**TASK GOAL**
Your response must be made up of each line in the data below that contains the string "Rare".

**DATA FOR REVIEW**

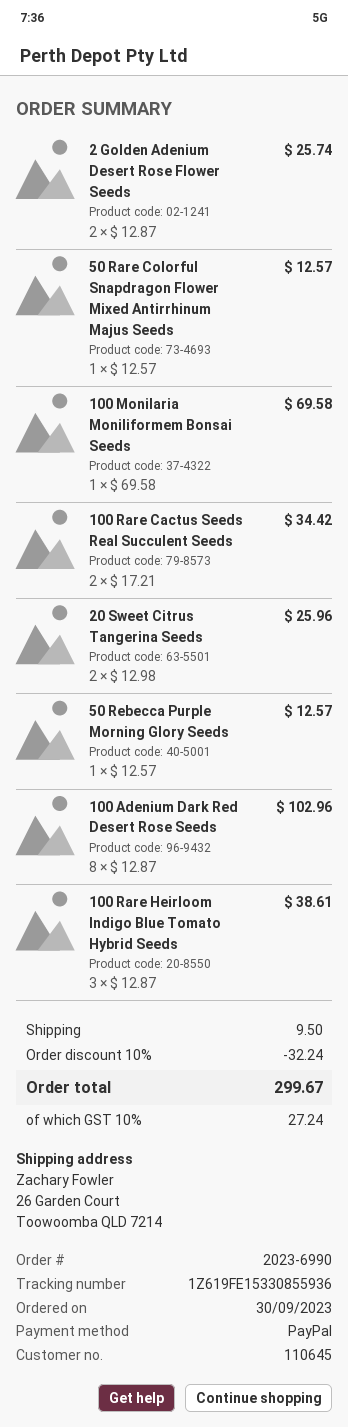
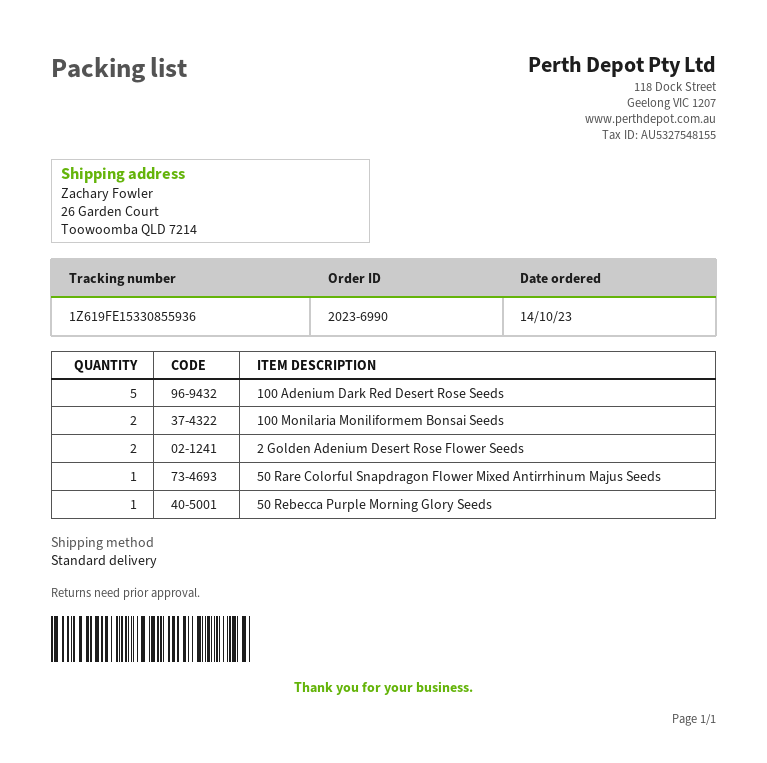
order date: 2023-09-30 -> 2023-10-14
100 Monilaria Moniliformem Bonsai Seeds: 1 -> 2
100 Rare Cactus Seeds Real Succulent Seeds: 2 -> none
20 Sweet Citrus Tangerina Seeds: 2 -> none
100 Adenium Dark Red Desert Rose Seeds: 8 -> 5
100 Rare Heirloom Indigo Blue Tomato Hybrid Seeds: 3 -> none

**OUTPUT OF THE EXERCISE**
100 Rare Cactus Seeds Real Succulent Seeds: 2 -> none
100 Rare Heirloom Indigo Blue Tomato Hybrid Seeds: 3 -> none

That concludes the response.